2945. Cehennem, nasıl olur da aklına cenneti getirir? Çirkin domuzda güzel yüz ne gezer? Kendin gel, aklını başına devşir de böyle bir lokma ağzına kadar gelmişken kendi boğazını kendin sıkma a aşağılık kişi! Biz sarp yolları vardırdık… Bize uyanlara yolu kolaylattık. Peygamberlerin “ ,imana gelin “ diye ricalarına karşı halkın tekrar itiraz etmesi Sebâlılar, “Siz kendinizce yomlu yıldızlarsanız ama bize göre yomsuzsunuz; bizimle zıtsınız, bize aykırısınız siz. Hiçbir düşüncemiz yokken bizi dertlere, meşakkatlere saldınız.

2950. Biz, birbirimizle uzlaşmış bir topluluk, sizin kötü haberlerinizle aramıza yüzlerce ayrılık düştü. Biz şekerler yiyen dudu kuşlarıydık… sizin yüzünüzden ölümü düşünen baykuşlara döndük.
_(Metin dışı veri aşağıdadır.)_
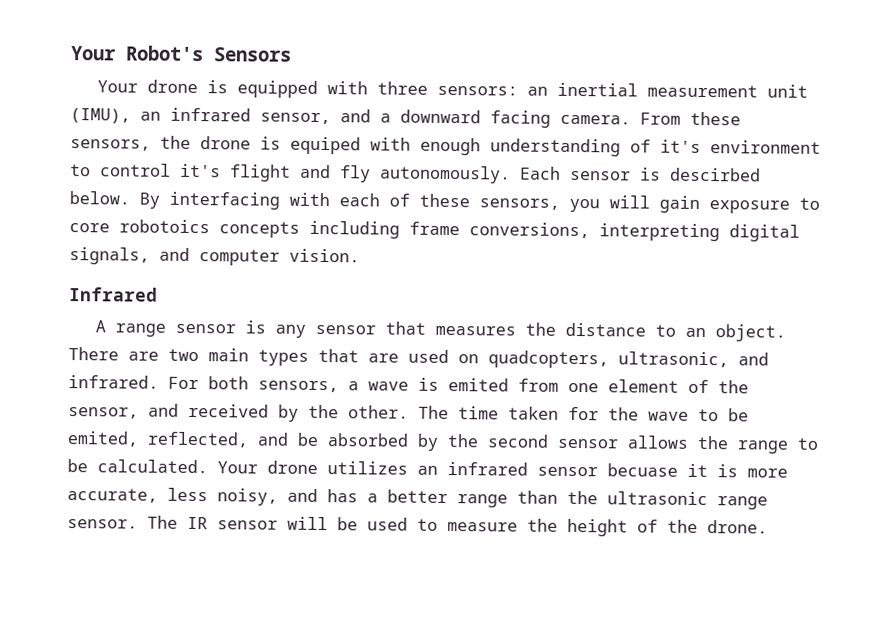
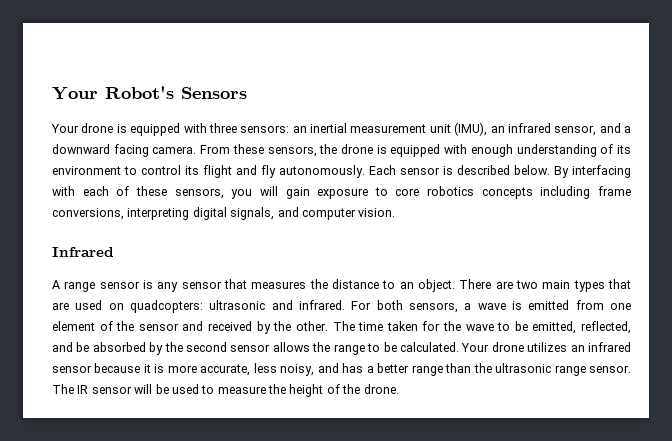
- From these sensors, the drone is equiped with enough understanding of it's environment to control it's flight and fly autonomously.
+ From these sensors, the drone is equipped with enough understanding of its environment to control its flight and fly autonomously.
- Each sensor is descirbed below.
+ Each sensor is described below.
- By interfacing with each of these sensors, you will gain exposure to core robotoics concepts including frame conversions, interpreting digital signals, and computer vision.
+ By interfacing with each of these sensors, you will gain exposure to core robotics concepts including frame conversions, interpreting digital signals, and computer vision.
- There are two main types that are used on quadcopters, ultrasonic, and infrared.
+ There are two main types that are used on quadcopters: ultrasonic and infrared.
- For both sensors, a wave is emited from one element of the sensor, and received by the other.
+ For both sensors, a wave is emitted from one element of the sensor and received by the other.
- The time taken for the wave to be emited, reflected, and be absorbed by the second sensor allows the range to be calculated.
+ The time taken for the wave to be emitted, reflected, and be absorbed by the second sensor allows the range to be calculated.
- Your drone utilizes an infrared sensor becuase it is more accurate, less noisy, and has a better range than the ultrasonic range sensor.
+ Your drone utilizes an infrared sensor because it is more accurate, less noisy, and has a better range than the ultrasonic range sensor.

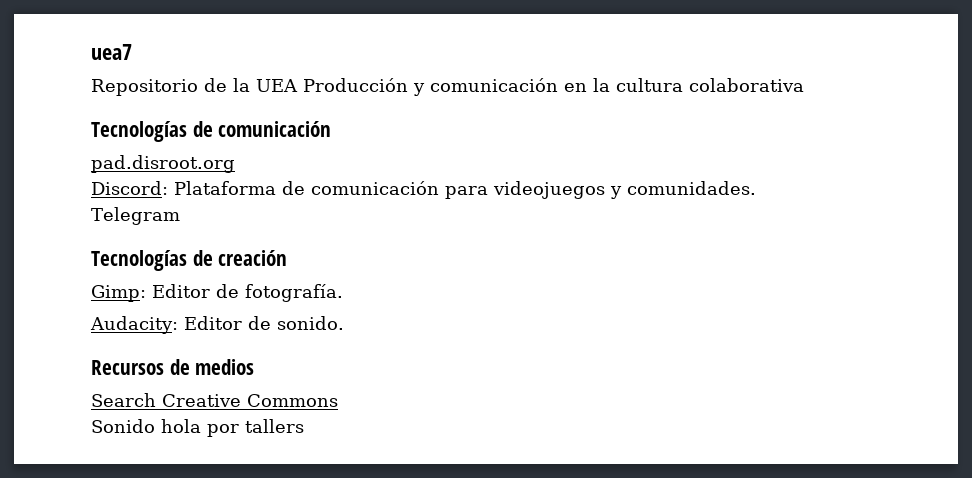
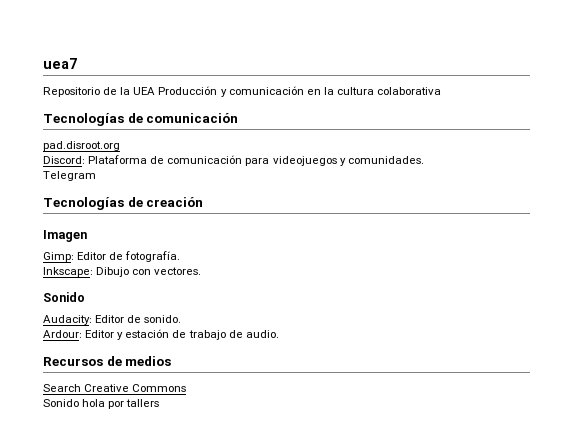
+ Imagen
+ Inkscape: Dibujo con vectores.
+ Sonido
+ Ardour: Editor y estación de trabajo de audio.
Nerede bir gam masalı varsa, nerede bir kötü, bir kabul edilmeyecek ses duyulursa… Bu âlemde nerede bir kötüye yormak,nerede bir kötü surete dönmek, nerede bir azap varsa, Hepsi sizin söylediğiniz sözlerde sizin getirdiğiniz misallerde, sizin yormanızda. Bütün hırsınız, zevkiniz, âlemi derde düşürmek” dediler. Peygamberlerin cevapları

2955. Peygamberler dediler ki: “ Çirkin ve kötüye yormak, sizin ruhunuzdan meydana gelen bir şey. Bu kabahat biz de değil, sizde. Bir tehlikeli yerde uyusan, bir ejderha da baş ucundan sana doğru gelmeye başlasa, Merhametli birisi “ Çabuk kalk, yoksa ejderha yutacak” diye seni uyandırsa, “ Neye kötüye yoruyorsun” der misin? Ne yorması, kalk da aydınlık bir bak, gör! Ben, seni kötü yorumdan kurtarıyor da devlet yurduna götürüyorum.

Mevlana Sözleri

2960. Çünkü peygamber, gizli şeyi bilip seni de o şeyden agâh eden adamdır. O, cihan halkının örmediği şeyleri görmüştür. Bir doktor sana “ Koruk yeme, san şu çeşit kötü bir hastalık verir” dese, “ Neden kötüye yoruyorsun” der misin? Dersen öğütçüyü suçlu tutuyorsun demektir. Müneccim “ Bugün sefere çıkma sakın” dese, Müneccimin yüz kere bile yalanını tutmuş olsan da bir iki kere sözü doğru çıksa yine sözüne uyarsın.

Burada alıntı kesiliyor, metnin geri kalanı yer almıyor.